= Jefferson Street (Nashville) =

Jefferson Street (Nashville)

Jefferson Street is a street in Nashville, Tennessee, U.S., which developed as the historic center of the city's African-American community. Three historically black universities are located near here: Fisk University, Meharry Medical College and Tennessee State University. In the 1940s-1960s, it attracted many rock and roll as well as rhythm and blues artists. It was a center for the Nashville sit-ins in the 1960s, but the construction of Interstate 40 across the street in 1968 led to its economic decline. Since 2011, Lorenzo Washington and his staff at the Jefferson Street Sound Museum, the neighborhood community music museum is conserving the musical legacies of the 1940s through 1970s.

==History==
In the Antebellum era, the street was a footpath running "from the Hadley plantation on the west to the Cumberland River on the east". It later was improved as a road for wagons and horses. During the American Civil War, it was straddled by Fort Gilliam, a Union Army camp, and a "large campus of runaway slaves were opened in the area." The street was named in honor of U.S President Thomas Jefferson.

After the war, Fisk University was established here and Fort Gilliam became the site of its main building, Jubilee Hall, constructed in 1872. The campus of Tennessee State University was built across Hadley Park, on the western tip of Jefferson Street. By the 1930s, the Meharry Medical College was relocated west of Fisk University from its original location in South Nashville. The street was surrounded by three historically black universities.

By the 1920s–1930s, the street became a popular neighborhood among the black middle class, and many churches, such as Mount Zion Baptist Church, Pleasant Green Baptist Missionary Church and Jefferson Street Missionary Baptist Church, were built here.

In the 1940s–1960s, the street's entertainment venues were a center for rock'n'roll as well as rhythm and blues. Artists including Jimi Hendrix, Etta James, Ray Charles, Little Richard, Otis Redding and Billy Cox played in clubs such as the Del Morocco, the New Era Club, Maceo's, Club Baron or Club Stealaway.

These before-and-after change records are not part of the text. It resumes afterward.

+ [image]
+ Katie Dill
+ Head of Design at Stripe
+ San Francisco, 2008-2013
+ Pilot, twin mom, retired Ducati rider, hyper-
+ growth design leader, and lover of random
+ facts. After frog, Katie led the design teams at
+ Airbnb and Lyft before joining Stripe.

During the Civil Rights era, the street became a center for organizing the Nashville sit-ins. While the protests took place elsewhere (including in Downtown Nashville), activists planned their protests on Jefferson Street, and they were supported by "Jefferson Street business owners and residents."

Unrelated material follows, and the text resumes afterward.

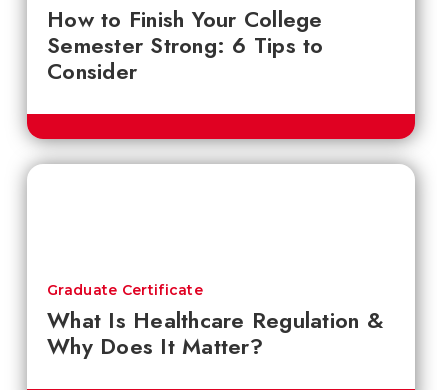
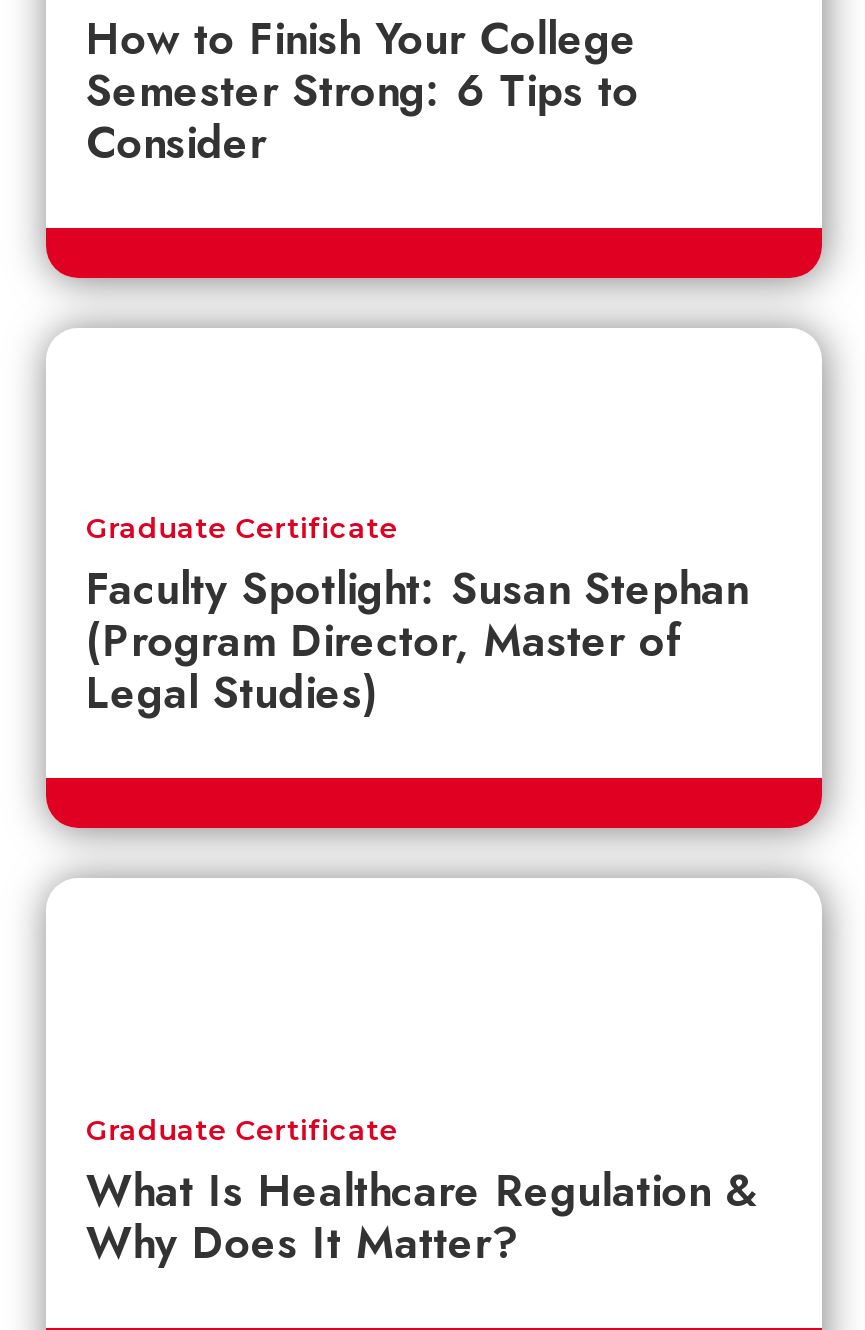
+ Faculty Spotlight: Susan Stephan
+ (Program Director, Master of
+ Legal Studies)

+ Graduate Certificate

In the late 1960s, Interstate 40 was built across Jefferson Street, which broke up the black community and contributed heavily to its economic decline. In the 1950s, the Interstate had been projected to be built near the campus of Vanderbilt University, then a whites-only university, but city officials changed their minds shortly thereafter. Before construction began, many residents believed that the Interstate would lead to the economic decline of their neighborhood and divide it from the rest of the city. Some also believed that the routing was an act of racial discrimination, and criticized the state for a lack of transparency about its plans. In October 1967, several residents of Jefferson Street formed the I-40 Steering Committee and filed a lawsuit against the state in the US District Court for the Middle District of Tennessee in the hope forcing a reroute of I-40. Judge Frank Gray Jr. ruled against the committee on November 2, saying that there was no feasible alternate route. Gray conceded, however, that the methods used by the state to notify residents about the project were unsatisfactory and the route would have an adverse effect on Jefferson Street. The organization appealed the decision to the Sixth Circuit, which unanimously upheld the lower court's decision on December 18; and to the Supreme Court, which refused to hear the case on January 29, 1968. As a result, many African American residents were displaced and moved to the Bordeaux area in North Nashville.

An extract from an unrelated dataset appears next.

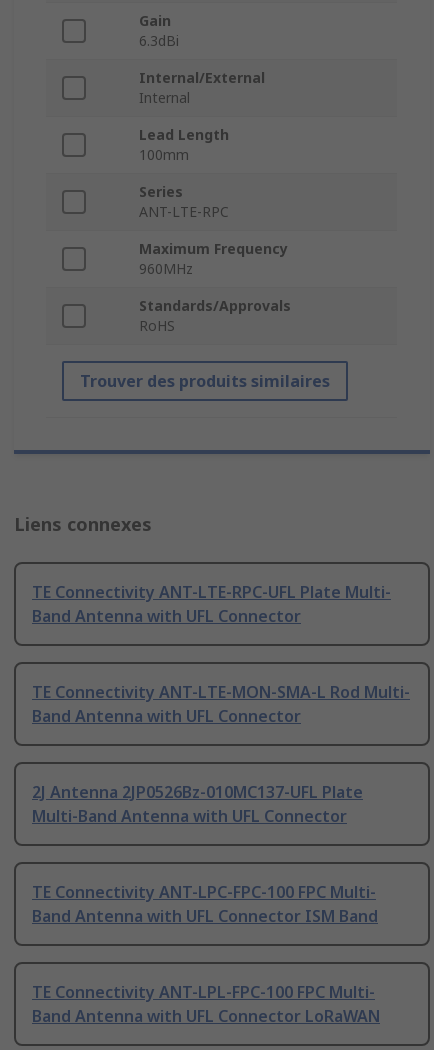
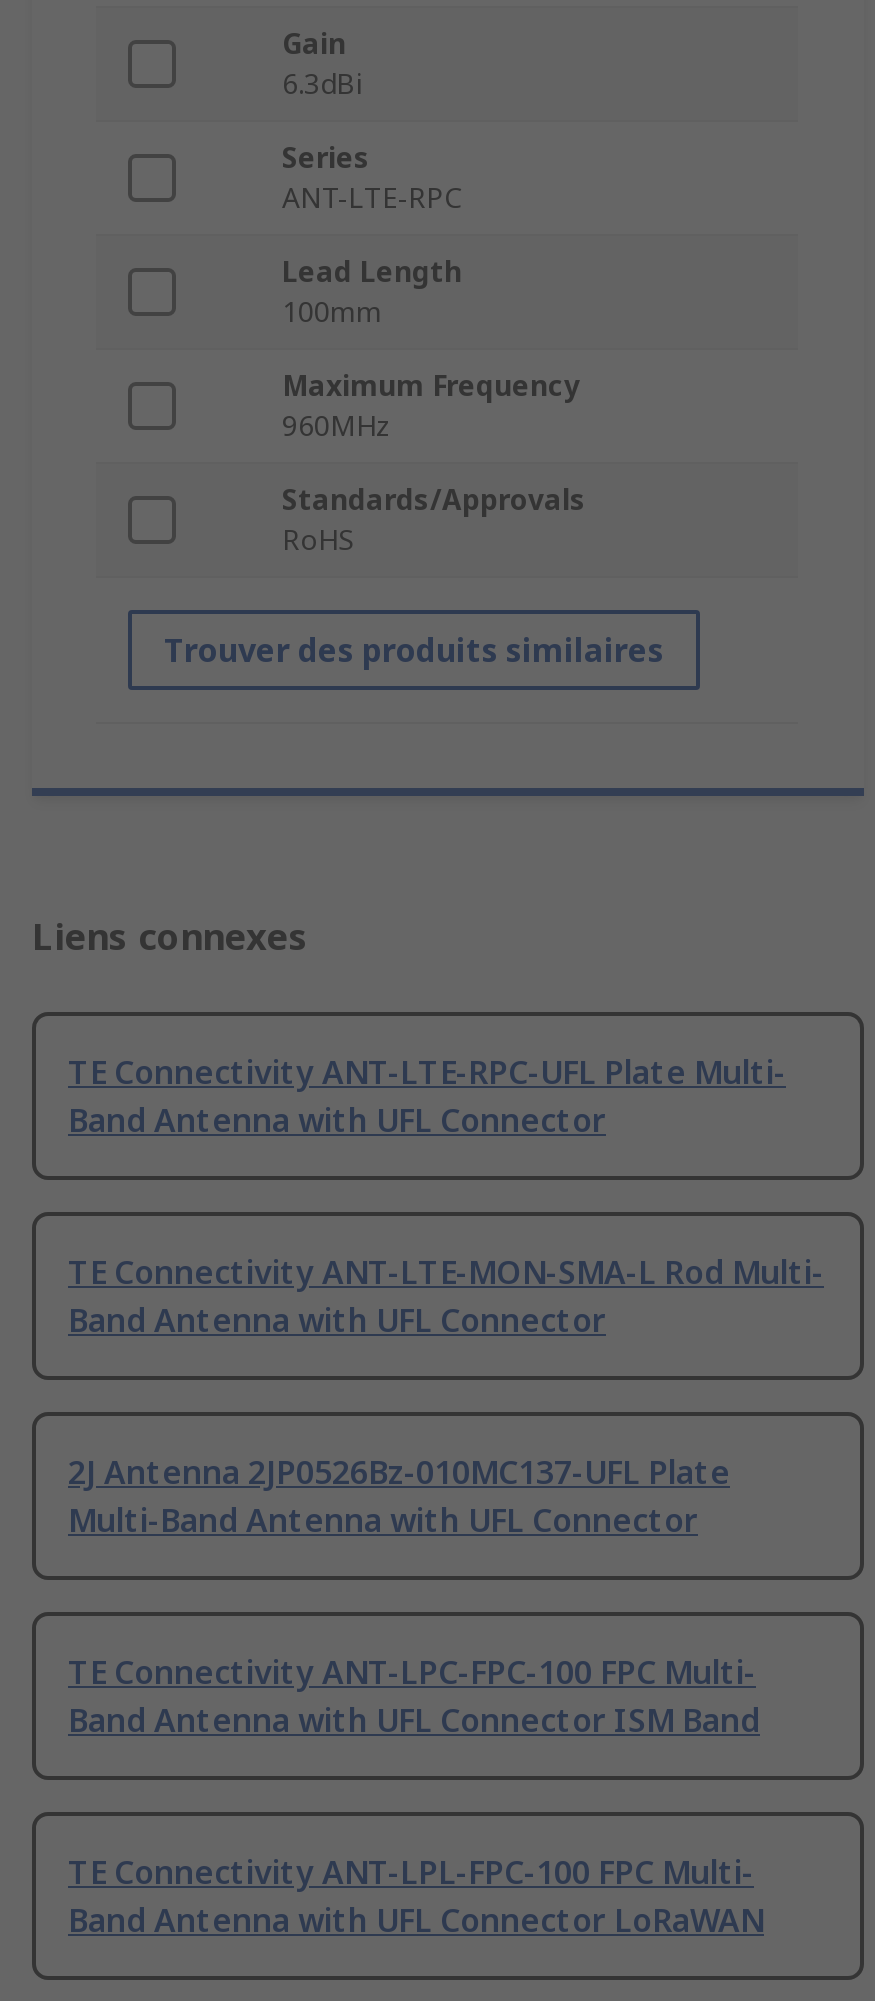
- Internal/External
- Internal

moved up: Series | ANT-LTE-RPC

By the 2000s, residents attempted to "revitalize" the Jefferson Street community. In 2017, it was decided that the music history of Jefferson Street would be chronicled in the National Museum of African American Music due to open in 2019. The museum will be located on 5th and Broadway, near the Country Music Hall of Fame and Museum, far from Jefferson Street.

In March 2017, the Muslim American Cultural Center, a new mosque, opened on the street.

In May 2019, media coverage suggested African-American property owners were being pressured into selling their buildings to developers, who reported them for coding violations if they refused to sell.